Ainsi, Downton Abbey se veut la restitution télévisée d’une époque sur le déclin. Une époque charnière en termes d’évolutions techniques mais qui, pour autant, n’a pas encore totalement succombé aux assauts du libéralisme et à sa philosophie de l’individu.

Car ici, c’est la société qui prime, qui encadre et restreint les ambitions personnelles. Chacun doit se plier à l’ordre des choses et accepter de faire partie d’un ensemble plus vaste.

Comme nous le rappelle le générique de début, chaque élément occupe une place particulière, symbolique, et doit être ritualisé. De là, les cinq ou six cuillers et fourchettes associées à tel ou tel mets. Le rituel importe davantage que la finalité.

On se souvient, à propos d’un dîner improvisé, de ce dialogue fameux entre le majordome Carson et la gouvernante :
“Où est le style, Mrs. Hugues, où est la parade ?
– Les gens en ont peut-être assez du style et de la parade.
– Si vous êtes fatiguée du style, vous êtes fatiguée de la vie.”

Parce qu’il comprend qu’il n’y a de valeur que dans la permanence des choses, qu’il a conscience du caractère éphémère de l’existence humaine, et que seule subsiste la tradition, Carson refuse net l’arrogance des progressistes qui revient à soumettre le passé au présent, à chambouler des coutumes qui les dépassent en fonction de leurs caprices personnels. Comme le dit Finkielkraut, “la culture, c’est l’art de faire société avec les morts”. Autrement dit, il en va du lien et du dialogue entre les générations.

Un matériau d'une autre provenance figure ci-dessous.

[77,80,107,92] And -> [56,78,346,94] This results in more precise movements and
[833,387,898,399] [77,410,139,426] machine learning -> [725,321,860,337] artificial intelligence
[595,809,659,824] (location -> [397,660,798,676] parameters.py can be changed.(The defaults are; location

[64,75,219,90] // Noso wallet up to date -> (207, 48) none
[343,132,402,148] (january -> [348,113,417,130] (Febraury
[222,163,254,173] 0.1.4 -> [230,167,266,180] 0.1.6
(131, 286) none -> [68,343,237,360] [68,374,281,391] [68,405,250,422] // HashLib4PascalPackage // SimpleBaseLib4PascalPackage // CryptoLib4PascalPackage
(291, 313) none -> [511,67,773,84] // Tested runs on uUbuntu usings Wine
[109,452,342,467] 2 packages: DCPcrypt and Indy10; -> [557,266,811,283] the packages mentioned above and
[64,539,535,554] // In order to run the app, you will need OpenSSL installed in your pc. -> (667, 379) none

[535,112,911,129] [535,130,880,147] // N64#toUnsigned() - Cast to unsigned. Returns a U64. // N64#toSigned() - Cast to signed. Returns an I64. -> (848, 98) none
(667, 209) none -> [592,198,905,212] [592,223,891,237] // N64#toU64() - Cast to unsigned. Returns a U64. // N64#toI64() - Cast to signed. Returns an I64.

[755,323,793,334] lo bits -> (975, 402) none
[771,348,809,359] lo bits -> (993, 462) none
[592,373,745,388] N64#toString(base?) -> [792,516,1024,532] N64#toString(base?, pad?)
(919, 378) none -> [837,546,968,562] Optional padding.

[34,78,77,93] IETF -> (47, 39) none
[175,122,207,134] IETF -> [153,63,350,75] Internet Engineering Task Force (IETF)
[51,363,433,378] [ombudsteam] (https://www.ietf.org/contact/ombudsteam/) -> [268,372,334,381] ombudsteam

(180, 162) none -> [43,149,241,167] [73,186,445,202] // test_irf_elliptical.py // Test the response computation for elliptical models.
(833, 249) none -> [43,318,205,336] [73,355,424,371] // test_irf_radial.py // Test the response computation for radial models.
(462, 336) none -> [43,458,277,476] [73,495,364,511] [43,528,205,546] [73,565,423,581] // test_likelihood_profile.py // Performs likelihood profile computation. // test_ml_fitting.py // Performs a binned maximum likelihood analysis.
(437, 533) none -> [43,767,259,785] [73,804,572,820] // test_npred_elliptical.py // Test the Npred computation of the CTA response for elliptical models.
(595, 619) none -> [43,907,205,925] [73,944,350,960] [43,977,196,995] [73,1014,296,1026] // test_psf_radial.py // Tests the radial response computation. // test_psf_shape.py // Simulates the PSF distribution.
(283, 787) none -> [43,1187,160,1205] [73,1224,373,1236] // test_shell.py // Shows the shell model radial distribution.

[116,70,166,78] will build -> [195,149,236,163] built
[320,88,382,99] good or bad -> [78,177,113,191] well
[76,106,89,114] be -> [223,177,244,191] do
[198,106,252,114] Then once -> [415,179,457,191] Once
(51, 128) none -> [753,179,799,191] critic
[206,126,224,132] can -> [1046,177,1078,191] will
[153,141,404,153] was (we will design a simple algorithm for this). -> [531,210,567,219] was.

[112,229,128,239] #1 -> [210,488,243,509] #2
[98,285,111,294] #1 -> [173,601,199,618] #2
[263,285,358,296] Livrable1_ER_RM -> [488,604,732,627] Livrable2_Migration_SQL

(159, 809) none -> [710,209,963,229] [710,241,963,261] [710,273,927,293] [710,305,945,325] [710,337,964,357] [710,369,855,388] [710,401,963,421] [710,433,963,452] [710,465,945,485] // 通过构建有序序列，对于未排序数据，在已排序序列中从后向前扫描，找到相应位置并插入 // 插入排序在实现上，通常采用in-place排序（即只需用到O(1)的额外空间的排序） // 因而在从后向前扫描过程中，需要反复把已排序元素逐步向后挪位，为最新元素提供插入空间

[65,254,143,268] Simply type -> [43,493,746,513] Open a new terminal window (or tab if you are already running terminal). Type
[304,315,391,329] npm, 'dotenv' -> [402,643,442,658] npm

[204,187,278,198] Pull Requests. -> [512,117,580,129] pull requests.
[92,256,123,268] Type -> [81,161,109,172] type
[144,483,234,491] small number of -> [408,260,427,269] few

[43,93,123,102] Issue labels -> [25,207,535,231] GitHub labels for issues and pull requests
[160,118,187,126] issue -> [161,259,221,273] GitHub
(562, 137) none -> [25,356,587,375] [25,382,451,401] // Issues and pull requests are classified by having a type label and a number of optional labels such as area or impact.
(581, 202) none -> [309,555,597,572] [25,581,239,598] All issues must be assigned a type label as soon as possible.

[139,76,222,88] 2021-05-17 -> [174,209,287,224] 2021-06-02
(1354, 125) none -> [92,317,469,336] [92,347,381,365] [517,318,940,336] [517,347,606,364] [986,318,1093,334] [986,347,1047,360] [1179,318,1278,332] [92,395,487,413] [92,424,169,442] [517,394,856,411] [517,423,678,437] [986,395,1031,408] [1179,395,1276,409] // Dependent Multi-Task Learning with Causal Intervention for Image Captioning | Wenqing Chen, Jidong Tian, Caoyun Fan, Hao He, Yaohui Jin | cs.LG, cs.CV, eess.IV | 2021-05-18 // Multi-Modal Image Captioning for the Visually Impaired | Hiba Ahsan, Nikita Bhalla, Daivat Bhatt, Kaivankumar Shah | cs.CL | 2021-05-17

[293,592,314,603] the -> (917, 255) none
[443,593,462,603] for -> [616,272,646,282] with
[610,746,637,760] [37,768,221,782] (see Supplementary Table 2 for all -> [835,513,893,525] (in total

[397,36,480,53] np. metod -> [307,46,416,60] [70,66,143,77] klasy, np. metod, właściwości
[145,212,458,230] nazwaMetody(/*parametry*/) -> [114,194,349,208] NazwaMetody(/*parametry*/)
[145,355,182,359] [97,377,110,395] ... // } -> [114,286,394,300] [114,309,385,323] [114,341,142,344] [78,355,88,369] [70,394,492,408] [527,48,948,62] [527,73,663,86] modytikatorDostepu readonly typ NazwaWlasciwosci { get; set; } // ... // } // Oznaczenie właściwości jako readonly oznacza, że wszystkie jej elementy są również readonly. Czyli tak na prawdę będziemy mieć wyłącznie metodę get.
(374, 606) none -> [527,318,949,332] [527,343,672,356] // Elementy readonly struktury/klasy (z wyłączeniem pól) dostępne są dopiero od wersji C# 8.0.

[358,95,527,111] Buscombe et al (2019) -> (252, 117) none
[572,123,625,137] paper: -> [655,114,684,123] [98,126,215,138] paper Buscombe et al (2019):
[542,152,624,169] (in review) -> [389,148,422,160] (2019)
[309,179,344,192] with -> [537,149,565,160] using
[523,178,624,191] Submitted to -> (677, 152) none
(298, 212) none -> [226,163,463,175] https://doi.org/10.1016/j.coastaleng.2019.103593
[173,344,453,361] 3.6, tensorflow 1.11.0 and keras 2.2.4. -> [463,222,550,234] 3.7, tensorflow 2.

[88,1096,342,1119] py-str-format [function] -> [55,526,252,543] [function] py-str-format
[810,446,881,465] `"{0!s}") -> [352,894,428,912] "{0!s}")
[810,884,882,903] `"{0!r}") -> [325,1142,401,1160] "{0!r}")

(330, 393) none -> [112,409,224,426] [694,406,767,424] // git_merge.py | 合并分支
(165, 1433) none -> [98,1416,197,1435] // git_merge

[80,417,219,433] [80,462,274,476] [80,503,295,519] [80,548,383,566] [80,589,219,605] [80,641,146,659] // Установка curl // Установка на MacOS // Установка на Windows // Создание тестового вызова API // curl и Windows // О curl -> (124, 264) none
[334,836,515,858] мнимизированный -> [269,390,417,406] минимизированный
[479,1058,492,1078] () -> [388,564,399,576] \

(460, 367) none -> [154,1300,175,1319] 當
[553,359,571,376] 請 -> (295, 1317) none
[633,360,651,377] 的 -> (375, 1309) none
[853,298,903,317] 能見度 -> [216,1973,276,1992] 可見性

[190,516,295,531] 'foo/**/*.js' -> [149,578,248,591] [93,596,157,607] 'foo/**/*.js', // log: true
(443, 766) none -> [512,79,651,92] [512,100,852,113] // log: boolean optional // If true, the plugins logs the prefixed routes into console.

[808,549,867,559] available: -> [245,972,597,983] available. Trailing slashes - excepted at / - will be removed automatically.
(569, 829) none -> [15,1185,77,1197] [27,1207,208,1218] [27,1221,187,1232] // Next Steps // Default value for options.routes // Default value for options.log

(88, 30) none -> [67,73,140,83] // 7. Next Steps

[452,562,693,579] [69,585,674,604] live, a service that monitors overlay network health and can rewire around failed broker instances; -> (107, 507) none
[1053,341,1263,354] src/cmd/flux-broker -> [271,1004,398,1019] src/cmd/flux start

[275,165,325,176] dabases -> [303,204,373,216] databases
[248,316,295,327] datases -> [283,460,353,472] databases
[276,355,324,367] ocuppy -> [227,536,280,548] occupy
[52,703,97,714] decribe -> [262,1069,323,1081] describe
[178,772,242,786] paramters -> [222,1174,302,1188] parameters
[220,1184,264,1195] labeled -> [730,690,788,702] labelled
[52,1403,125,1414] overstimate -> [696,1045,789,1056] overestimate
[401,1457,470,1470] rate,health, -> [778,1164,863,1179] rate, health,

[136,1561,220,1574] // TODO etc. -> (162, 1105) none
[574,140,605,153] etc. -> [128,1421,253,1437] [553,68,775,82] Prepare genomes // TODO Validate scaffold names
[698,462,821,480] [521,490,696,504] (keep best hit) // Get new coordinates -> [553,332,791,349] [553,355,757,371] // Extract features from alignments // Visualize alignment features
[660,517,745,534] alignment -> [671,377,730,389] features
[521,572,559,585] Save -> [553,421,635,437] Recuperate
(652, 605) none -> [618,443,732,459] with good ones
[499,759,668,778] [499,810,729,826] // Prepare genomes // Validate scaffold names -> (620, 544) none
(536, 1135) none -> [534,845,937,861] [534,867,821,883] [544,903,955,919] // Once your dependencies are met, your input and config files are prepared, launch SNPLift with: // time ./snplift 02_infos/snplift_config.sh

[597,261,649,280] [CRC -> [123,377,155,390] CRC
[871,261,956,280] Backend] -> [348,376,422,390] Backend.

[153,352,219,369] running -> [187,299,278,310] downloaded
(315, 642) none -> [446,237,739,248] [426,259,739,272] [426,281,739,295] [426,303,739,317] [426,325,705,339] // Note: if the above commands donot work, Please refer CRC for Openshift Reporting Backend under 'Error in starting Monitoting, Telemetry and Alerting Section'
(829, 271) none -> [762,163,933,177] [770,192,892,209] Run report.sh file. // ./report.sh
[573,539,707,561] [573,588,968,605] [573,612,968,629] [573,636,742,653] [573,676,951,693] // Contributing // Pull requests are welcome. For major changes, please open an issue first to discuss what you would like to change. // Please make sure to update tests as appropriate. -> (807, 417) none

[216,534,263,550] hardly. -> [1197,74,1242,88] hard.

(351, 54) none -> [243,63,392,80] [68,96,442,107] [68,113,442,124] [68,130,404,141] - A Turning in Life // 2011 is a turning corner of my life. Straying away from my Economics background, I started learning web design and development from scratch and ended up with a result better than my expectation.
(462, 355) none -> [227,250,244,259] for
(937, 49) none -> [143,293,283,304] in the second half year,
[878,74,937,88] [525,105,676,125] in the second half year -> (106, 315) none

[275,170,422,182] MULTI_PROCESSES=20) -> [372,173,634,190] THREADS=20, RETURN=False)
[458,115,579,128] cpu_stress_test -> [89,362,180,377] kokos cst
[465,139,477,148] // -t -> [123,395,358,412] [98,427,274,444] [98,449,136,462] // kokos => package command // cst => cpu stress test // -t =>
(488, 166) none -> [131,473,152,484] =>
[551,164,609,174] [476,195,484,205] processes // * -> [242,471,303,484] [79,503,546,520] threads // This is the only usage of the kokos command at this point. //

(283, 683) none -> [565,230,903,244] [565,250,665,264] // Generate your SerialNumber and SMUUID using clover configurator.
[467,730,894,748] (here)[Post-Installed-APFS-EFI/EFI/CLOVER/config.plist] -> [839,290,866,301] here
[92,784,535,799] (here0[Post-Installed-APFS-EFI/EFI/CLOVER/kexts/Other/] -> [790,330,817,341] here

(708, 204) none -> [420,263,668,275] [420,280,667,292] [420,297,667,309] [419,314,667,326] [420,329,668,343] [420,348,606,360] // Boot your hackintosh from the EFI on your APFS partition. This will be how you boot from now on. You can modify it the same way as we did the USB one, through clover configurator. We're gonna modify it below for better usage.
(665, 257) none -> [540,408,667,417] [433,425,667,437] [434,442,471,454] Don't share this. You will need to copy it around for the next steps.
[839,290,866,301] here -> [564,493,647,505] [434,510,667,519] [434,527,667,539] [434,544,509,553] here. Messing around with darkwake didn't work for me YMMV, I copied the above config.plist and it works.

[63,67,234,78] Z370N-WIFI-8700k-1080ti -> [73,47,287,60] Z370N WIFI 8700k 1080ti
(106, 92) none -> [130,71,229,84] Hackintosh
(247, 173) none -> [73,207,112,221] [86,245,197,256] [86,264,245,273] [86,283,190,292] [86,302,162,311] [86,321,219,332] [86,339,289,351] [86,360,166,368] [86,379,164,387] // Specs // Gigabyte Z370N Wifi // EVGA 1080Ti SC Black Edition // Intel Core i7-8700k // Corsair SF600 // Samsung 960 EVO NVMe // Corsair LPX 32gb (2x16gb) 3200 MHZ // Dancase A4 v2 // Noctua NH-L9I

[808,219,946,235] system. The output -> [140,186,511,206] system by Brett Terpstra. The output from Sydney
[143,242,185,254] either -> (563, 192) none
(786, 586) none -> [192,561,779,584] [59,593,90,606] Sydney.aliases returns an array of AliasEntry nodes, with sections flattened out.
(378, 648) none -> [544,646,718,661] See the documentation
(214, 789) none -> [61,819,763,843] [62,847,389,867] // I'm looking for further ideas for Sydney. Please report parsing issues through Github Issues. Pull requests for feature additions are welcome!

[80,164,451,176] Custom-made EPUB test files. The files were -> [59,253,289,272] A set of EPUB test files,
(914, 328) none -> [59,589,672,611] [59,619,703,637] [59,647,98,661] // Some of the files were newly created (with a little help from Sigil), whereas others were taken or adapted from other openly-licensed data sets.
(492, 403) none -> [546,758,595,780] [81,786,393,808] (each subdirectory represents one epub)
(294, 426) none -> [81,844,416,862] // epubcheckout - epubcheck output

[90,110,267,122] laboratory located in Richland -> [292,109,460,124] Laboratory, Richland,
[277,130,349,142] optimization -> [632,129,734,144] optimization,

Ou, pour reprendre une réplique de Lord Grantham à propos de son domaine : “Je suis un gardien, pas un propriétaire.”

Comprendre par là que le grand conflit de la modernité est celui qui oppose ceux par qui tout commence – éternels adolescents bouffis d’orgueil – et ceux qui se posent humblement en tant qu’héritiers, simples maillons d’une chaîne incassable.

C’est en cela que Downton Abbey est une série engagée et fédératrice : elle confirme l’attachement du peuple anglais pour sa royauté, promeut l’enracinement et le don de soi, et invite à la méfiance à l’égard des bourgeois, notables et médias, depuis toujours ennemis de la monarchie, nourris à la mythologie méritocratique et à l’esprit libéral de compétition.

Julian Fellowes, lui, assume sa position et affirme que oui, l’Angleterre est indissociable de sa monarchie. Oui, la famille Crawley fait vivre des centaines de gens aux alentours, et ceux-là leur en savent gré.

Bref, à mille lieues du politiquement correct fielleux et ignare de 80 % des séries télévisées.